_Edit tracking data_
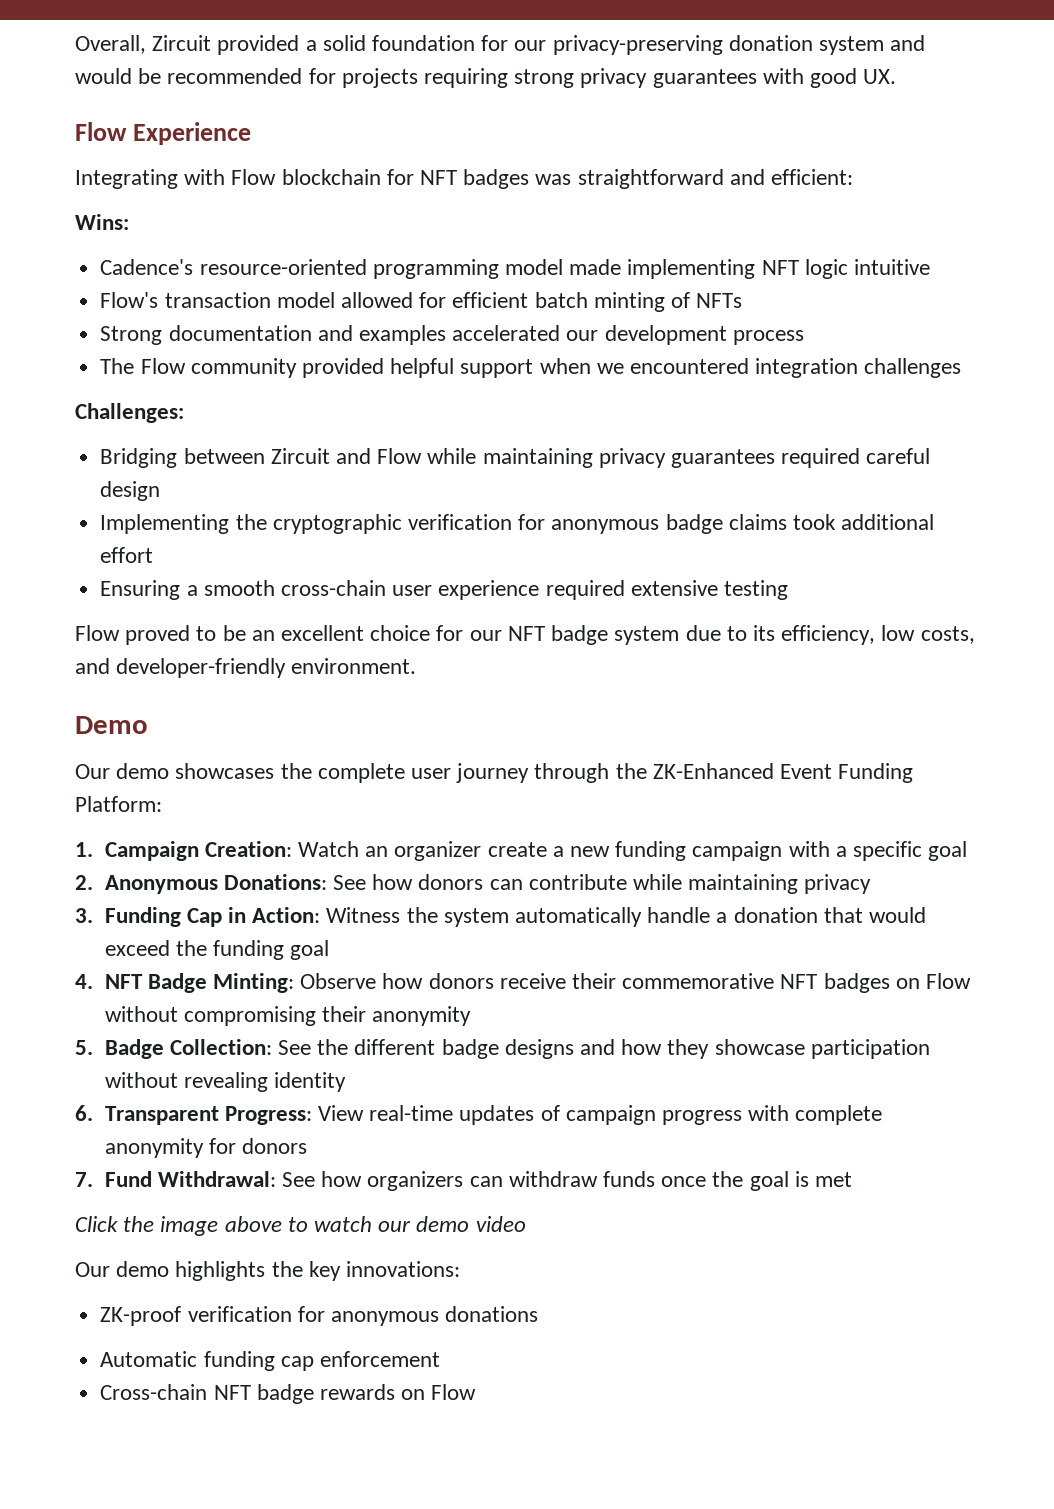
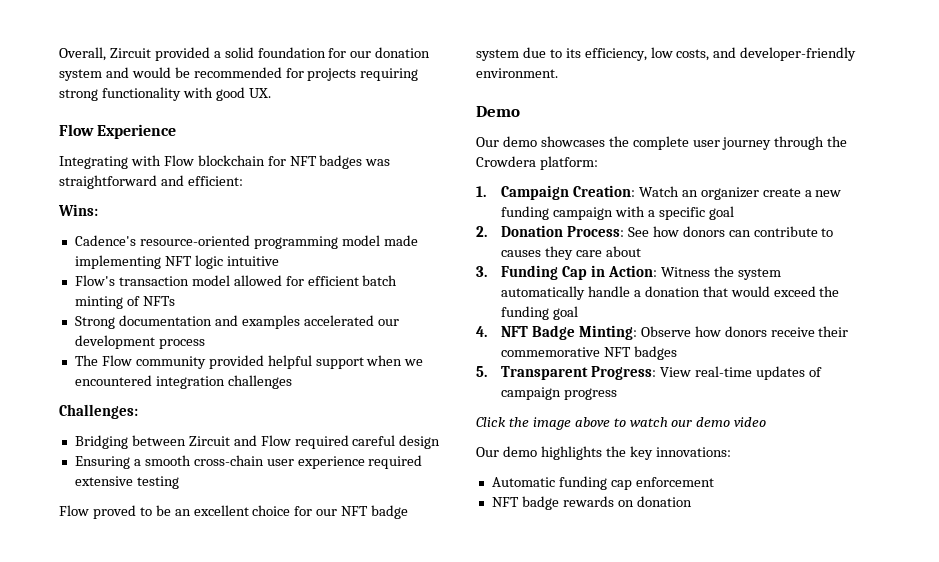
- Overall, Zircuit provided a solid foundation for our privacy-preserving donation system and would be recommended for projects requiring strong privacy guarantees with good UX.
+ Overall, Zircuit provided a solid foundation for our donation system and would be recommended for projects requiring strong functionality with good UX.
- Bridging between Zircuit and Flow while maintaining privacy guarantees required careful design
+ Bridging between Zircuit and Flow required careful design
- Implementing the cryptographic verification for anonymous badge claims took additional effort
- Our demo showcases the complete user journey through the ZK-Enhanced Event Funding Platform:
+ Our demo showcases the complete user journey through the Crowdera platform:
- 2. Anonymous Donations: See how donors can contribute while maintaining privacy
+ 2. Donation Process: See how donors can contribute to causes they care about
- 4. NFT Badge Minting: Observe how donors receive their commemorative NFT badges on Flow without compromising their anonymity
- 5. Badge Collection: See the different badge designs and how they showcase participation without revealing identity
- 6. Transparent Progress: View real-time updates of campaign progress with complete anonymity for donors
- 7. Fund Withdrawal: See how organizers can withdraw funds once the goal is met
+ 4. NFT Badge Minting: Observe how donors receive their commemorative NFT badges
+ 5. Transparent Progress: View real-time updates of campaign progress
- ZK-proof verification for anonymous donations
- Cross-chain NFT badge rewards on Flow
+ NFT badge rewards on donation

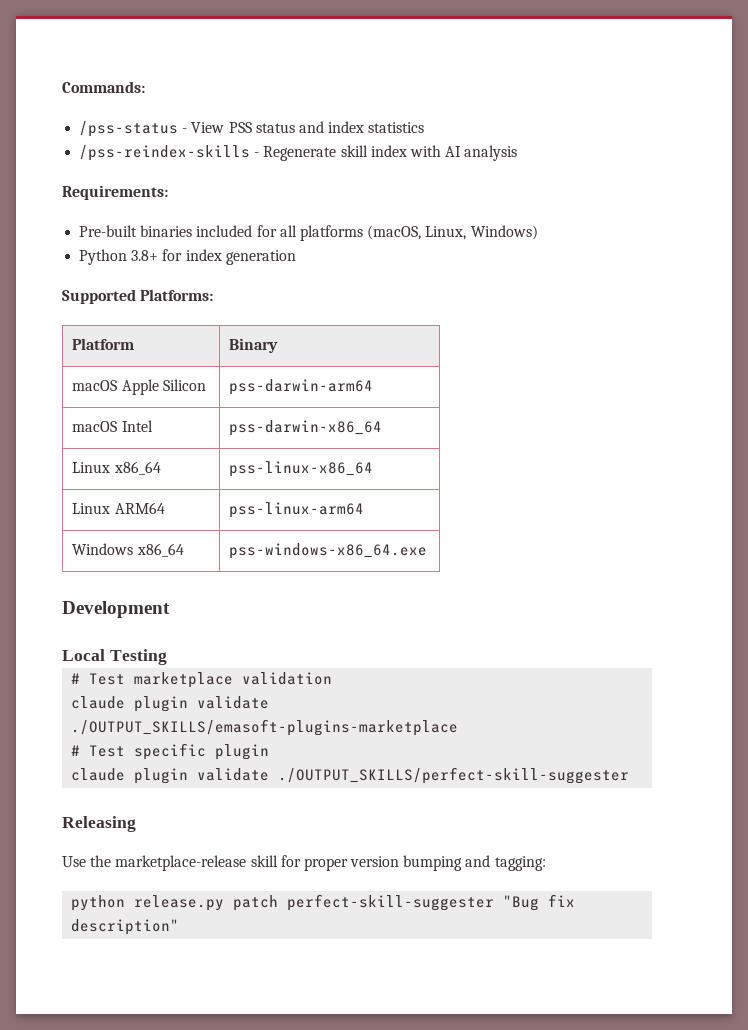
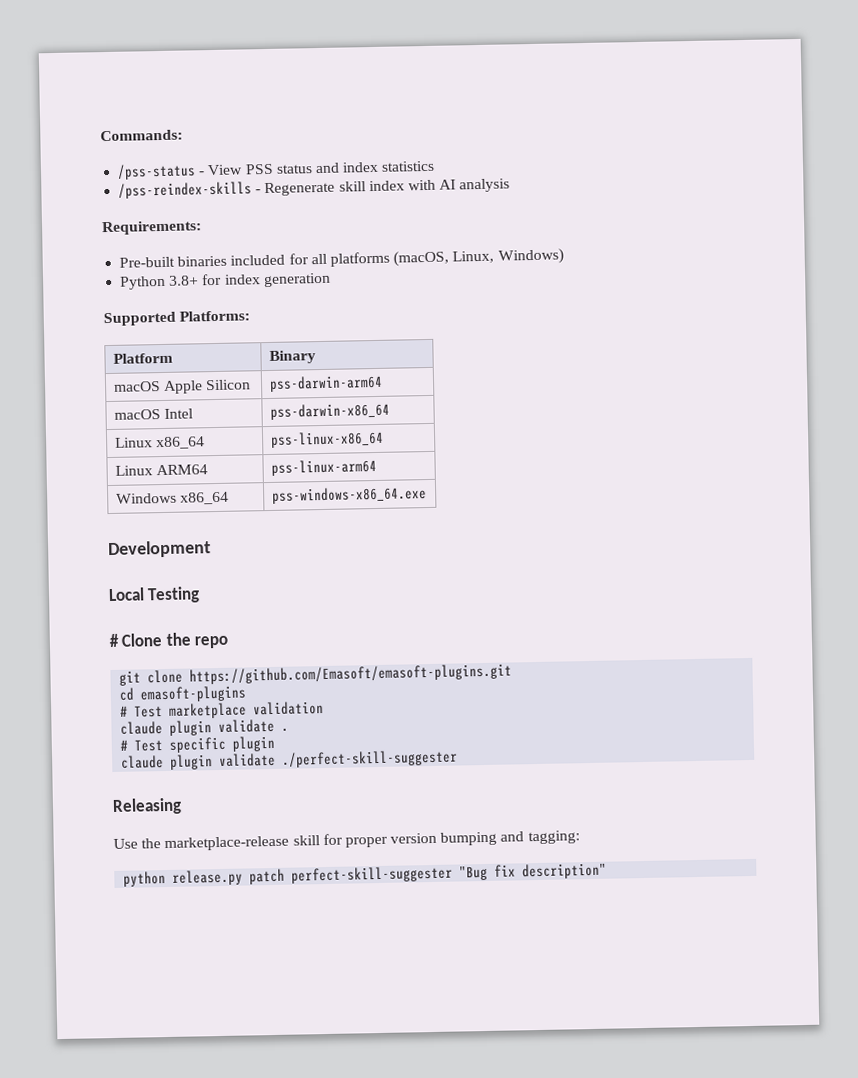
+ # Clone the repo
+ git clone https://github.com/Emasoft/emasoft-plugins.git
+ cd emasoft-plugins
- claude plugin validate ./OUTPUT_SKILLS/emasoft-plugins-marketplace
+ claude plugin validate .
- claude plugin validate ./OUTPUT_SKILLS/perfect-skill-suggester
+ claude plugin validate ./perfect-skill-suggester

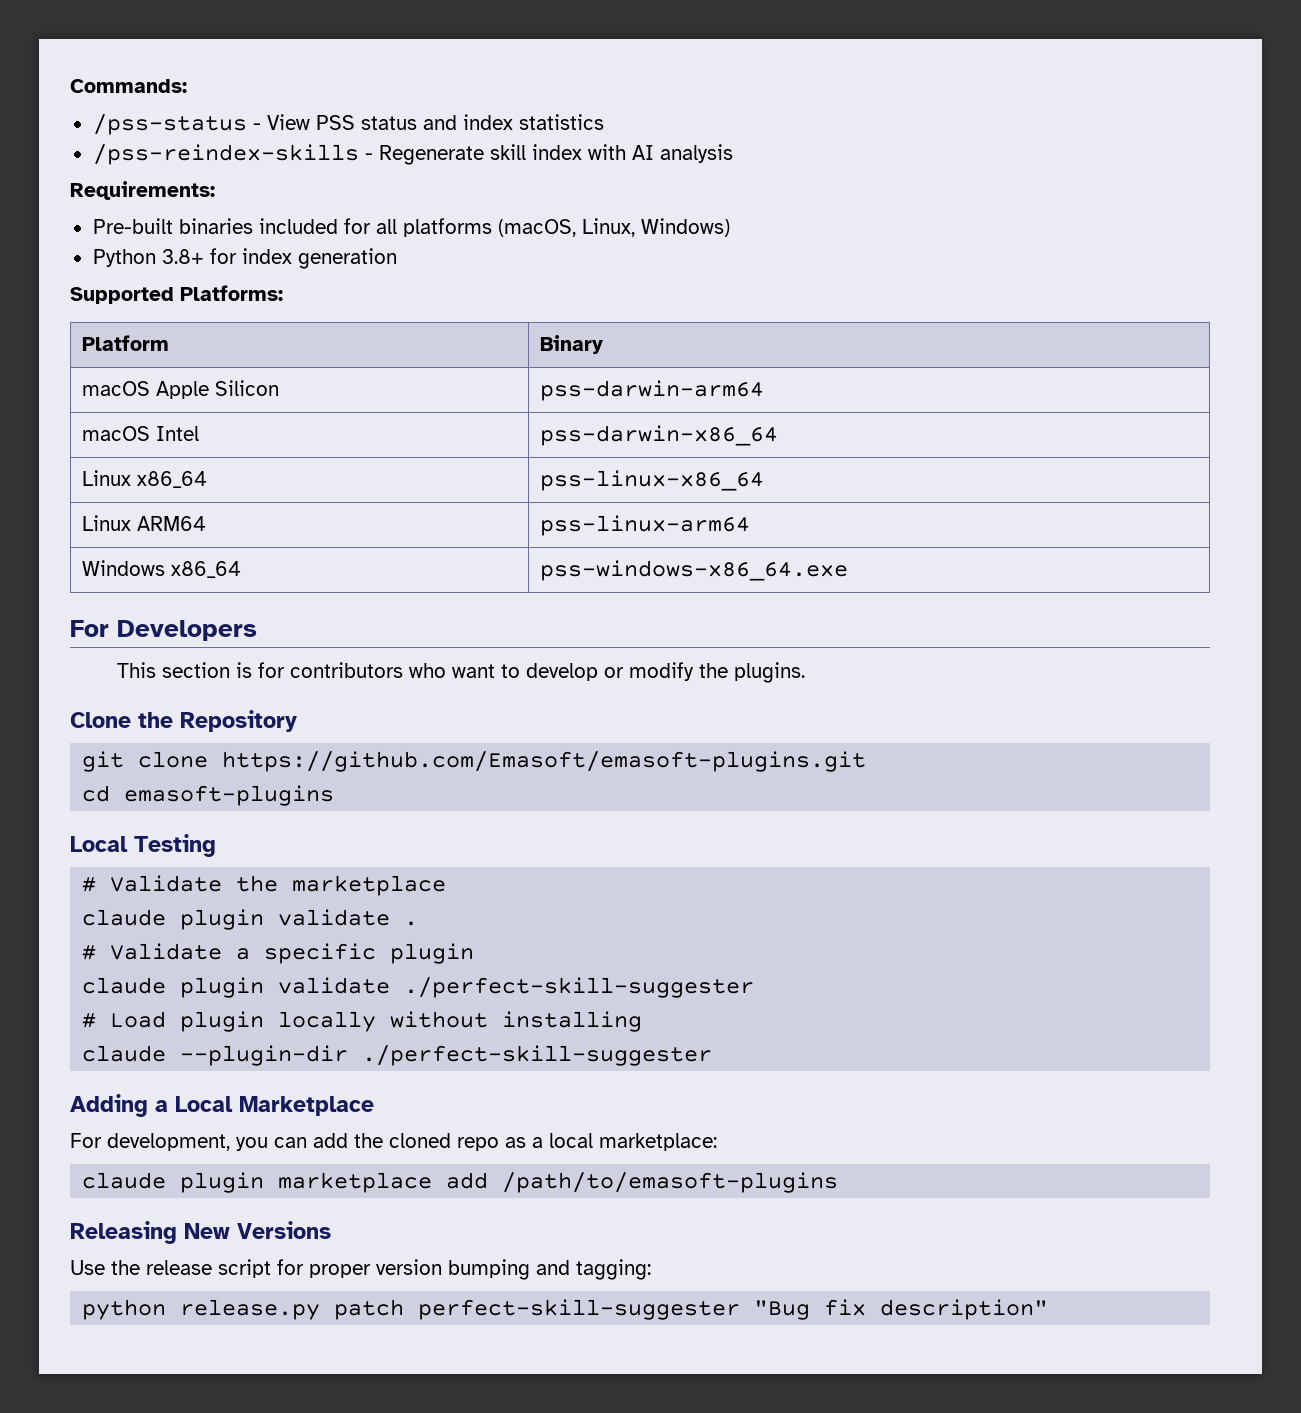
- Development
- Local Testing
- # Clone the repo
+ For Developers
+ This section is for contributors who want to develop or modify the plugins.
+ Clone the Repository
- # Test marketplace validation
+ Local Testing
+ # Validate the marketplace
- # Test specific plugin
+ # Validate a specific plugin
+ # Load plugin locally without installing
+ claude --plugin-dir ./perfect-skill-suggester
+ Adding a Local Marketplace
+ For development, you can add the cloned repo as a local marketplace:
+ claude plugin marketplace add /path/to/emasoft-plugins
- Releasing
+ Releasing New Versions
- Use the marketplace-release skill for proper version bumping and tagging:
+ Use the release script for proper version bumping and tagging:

_WHAT THE TASK ASKS_
Please retype, exactly as written, every line from the line containing "Adding a Local Marketplace" through the last line of the records above, including both of those lines, and nothing else.

_FINISHED EXERCISE_
+ Adding a Local Marketplace
+ For development, you can add the cloned repo as a local marketplace:
+ claude plugin marketplace add /path/to/emasoft-plugins
- Releasing
+ Releasing New Versions
- Use the marketplace-release skill for proper version bumping and tagging:
+ Use the release script for proper version bumping and tagging:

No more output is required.